Wednesday, July 24, 2013

Dear Kate

Dearest Kate.

May I call you that?  It is not very reverent of me, but I feel that now you are a Mum, we are on more of a level playing field.  

Your prince is just gorgeous.  How could he not be?  I am sure you are staring at him, as you exclaim, "he has my mom's nose!  He has your ears!"  It's a wonderful time for a family, celebrating the addition of a person with their own unique features and yet can look just like someone you've been loving for years. 

How was your labor?  I read William was by your side, and that is wonderful.  I appreciated that you wrapped the show up within 12 hours, so we could find out if you had a boy or girl.  You are always so thoughtful!  I am positive that unlike most women, you didn't poop on the table.  It just doesn't seem your style.  In fact, I don't think you poop.  I read it in People.

You are a beautiful, real-live princess.  You hold yourself so regally, with your pretty clutch purses.  I love looking at the pictures of your beautiful smile as you greet your well-wishers, holding onto your husband's arm.  You embody grace, loveliness, sweetness and also a quiet strength.  No wonder the world is in love with you.

But girlfriend, you just gone done and had a baby.  Sh*t's about to get real, yo.

If you change the royal diapers, you will get peed on.  And pooped on.  A lot.  Perhaps you can don a frock over your gorgeous outfits while you wipe His Royal Highness.  Are you nursing, Kate? If you are, you no doubt are finding that the books that recommended strong and serious nipple play as a preparation were NOT joking.  You grit your teeth and hold onto a pillow for dear life as Boy-Not-Yet-Named seems to be punishing your tender nipples for something you did to him in the womb.  Hold tight, it will get better I promise.  I would advise, as a mere commoner, for you to continue nursing if you can, if only for this reason.  If you need an "out", what is better than, "I'm sorry, I must tend to my son who needs fed. "  Right?!
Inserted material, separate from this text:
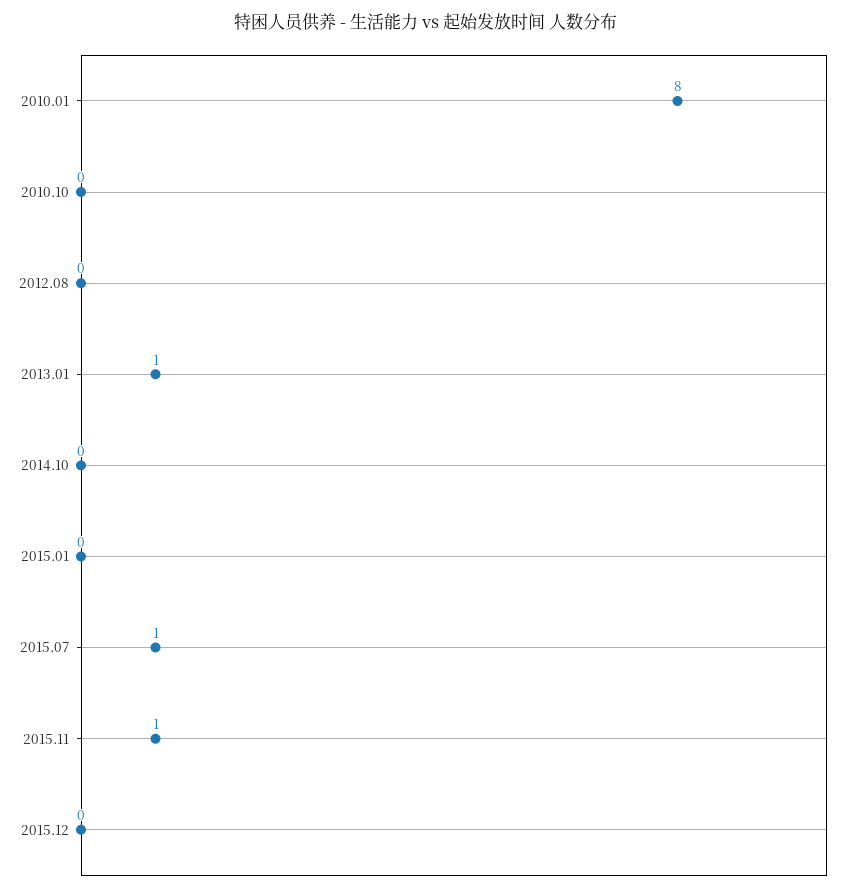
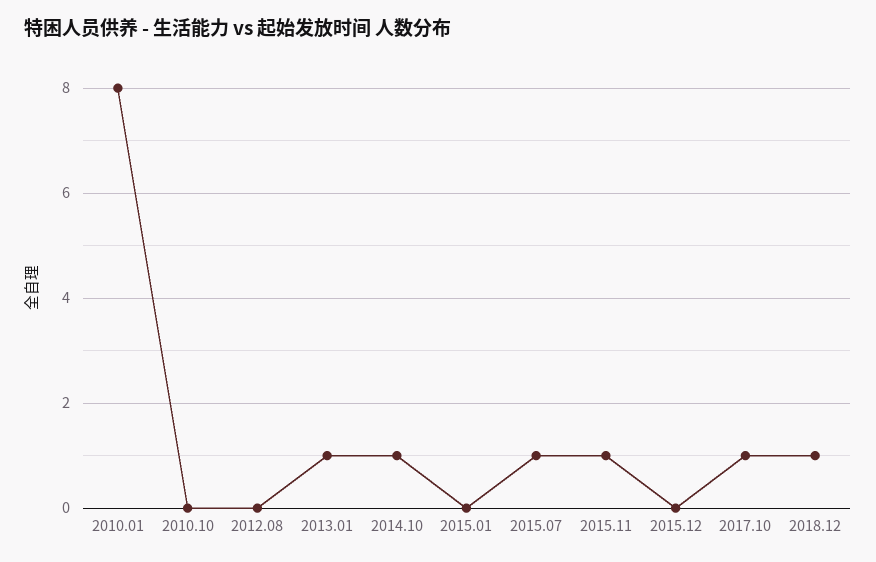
2014.10: 0 -> 1
2017.10: none -> 1
2018.12: none -> 1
As a mom who had 2 c-sections, I can not attest too much to the carnage that I know happened to your Royal Vag.  However,  I'm guessing you're a tad uncomfortable.  Remember to be kind to yourself, and rest that J.  I hear sitz baths and ice helps.  Your son is a nice size - congratulations on building such a big boy!!  But I know that 8lbs 6 oz came at a price, and we know what that price was.  The next time William moans about an appearance he must make, or some such drudgery, you may or may not reflect on the war that happened to your down unders.  Not often, but perhaps once a year, you can pull out "I'm sorry dearest, yes that sounds wretched.  But I did go ahead a push a human out of my vagina, and I whined less than you are right now.  And then, the very next day, I stood upright as I waved at millions of people, while wondering how long I had until my pad needed changed.  So please be a dear and shut the hell up, ok?"  William seems like a lovely fellow, and I bet that will be all he needs to hear in order to man up.  After all, from what I read, he did witness it.  And I'm guessing he won't forget.  Neither will you.  But you will, in a way, never remember.  You'll know you had pain, you'll know what your body went through to deliver your perfect son.  But the minute he came out did you not think, "In a heartbeat, all again.  All of it, all again."  The pain becomes a badge of honor, not a hardship.  And a very, very small price to pay for love and joy in the form of a person, right there in your arms.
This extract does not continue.